Halbert L. White, Jr.

University of California, San Diego (UCSD) - Department of Economics

Date Written: December 1, 2011

Abstract

Despite the crucial role of concerted action to collusion among rival firms, few elements are more perplexing than the design of evidentiary standards to determine whether parallel conduct stems from collective or from unilateral decision making. Courts allow a collusive agreement to be established by circumstantial evidence, but the evidence must show additional evidence — “plus factors” — beyond parallel movement in price. Chief plus factors identified by courts have included actions contrary to each defendant’s self-interest unless pursued as part of a collective plan, phenomena that can be explained rationally only as a result of concerted action, evidence that defendants created the opportunity for regulation communication, industry performance data that suggests successful coordination, and the absence of a plausible legitimate business rational for suspicious conduct.

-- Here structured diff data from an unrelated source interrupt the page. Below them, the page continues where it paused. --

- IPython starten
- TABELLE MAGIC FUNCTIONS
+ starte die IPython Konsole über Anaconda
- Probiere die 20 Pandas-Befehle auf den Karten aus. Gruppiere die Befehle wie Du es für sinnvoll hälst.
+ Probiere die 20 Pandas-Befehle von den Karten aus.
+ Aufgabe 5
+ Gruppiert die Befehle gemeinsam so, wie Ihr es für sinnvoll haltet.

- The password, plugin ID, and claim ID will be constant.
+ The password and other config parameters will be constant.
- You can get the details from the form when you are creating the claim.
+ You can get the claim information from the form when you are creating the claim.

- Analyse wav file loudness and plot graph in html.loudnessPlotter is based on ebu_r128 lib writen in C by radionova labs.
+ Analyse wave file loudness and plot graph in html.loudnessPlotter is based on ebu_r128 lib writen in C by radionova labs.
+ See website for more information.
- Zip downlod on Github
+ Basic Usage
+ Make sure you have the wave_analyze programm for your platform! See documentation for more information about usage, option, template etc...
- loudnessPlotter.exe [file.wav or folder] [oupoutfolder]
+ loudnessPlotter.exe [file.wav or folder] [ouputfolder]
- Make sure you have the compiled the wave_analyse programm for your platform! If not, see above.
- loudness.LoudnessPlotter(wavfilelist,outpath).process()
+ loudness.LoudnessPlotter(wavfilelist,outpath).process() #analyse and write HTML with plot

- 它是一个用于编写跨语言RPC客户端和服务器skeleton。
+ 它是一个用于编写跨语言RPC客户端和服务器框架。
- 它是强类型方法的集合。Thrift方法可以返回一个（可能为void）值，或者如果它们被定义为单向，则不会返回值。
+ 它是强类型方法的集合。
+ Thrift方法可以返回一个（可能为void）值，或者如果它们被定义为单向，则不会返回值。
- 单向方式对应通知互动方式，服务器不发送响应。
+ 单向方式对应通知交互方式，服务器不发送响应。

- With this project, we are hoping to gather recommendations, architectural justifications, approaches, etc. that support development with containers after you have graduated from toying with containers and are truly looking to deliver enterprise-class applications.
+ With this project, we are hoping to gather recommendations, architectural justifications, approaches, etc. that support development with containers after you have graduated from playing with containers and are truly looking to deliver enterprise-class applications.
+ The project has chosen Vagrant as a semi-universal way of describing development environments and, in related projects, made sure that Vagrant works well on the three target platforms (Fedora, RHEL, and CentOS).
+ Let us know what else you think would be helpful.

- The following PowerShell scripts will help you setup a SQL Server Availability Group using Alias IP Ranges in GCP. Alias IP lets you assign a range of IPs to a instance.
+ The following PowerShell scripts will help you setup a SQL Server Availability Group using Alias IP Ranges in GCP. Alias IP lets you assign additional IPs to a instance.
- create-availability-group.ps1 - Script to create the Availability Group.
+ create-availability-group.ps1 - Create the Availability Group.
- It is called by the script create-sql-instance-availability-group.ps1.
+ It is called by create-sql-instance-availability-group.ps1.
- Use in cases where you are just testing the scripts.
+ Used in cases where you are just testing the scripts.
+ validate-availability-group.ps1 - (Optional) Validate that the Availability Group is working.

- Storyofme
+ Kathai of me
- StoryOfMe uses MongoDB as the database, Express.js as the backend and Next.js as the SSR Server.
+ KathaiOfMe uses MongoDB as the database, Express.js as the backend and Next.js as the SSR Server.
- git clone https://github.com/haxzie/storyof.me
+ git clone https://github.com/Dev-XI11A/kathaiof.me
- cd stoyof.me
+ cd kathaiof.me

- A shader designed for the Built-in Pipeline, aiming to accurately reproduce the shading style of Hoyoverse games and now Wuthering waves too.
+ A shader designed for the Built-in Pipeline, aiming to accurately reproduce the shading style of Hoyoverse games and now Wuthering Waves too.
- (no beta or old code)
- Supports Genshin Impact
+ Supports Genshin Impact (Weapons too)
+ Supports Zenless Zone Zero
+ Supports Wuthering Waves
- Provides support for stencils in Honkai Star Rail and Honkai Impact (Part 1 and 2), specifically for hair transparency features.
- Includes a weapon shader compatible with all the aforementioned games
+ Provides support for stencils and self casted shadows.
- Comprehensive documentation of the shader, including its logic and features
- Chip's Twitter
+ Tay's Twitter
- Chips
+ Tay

The frailties of the existing analytical tests for assessing plus factors impede the economically sensible resolution of many high-stakes antitrust cases where decisions made on the issue of conspiracy are decisive and such inadequacies may be magnified in the future. No cases have offered useful operational means for determining when the defendants have engaged in something more than consciously parallel conduct. It is possible to improve on existing approaches by focusing more precisely on the forms of behavior that firms use to communicate their intentions and to execute the tasks needed to achieve coordination on pricing, output, and other dimensions of effective collusion. Case law addressing plus factors has not established a methodology for ranking plus factors according to their probative value. The authors believe that the actions of an explicit cartel, and the outcomes of those actions, should illuminate the path to identifying plus factors and that any of those actions that surely do not result from unilateral conduct should be given special attention. Further, courts and enforcement agencies cannot address the agreement in question without awareness of remedial issues that stand in the background. Courts are left with a conundrum because they cannot meaningfully instruct firms not to react to their rivals’ pricing. When firms in an industry are players in a repeated game with substantially incomplete and asymmetric information, courts can examine buyer actions to attempt to distinguish between conduct that is an agreement in violation of the Sherman Act and conduct that is not.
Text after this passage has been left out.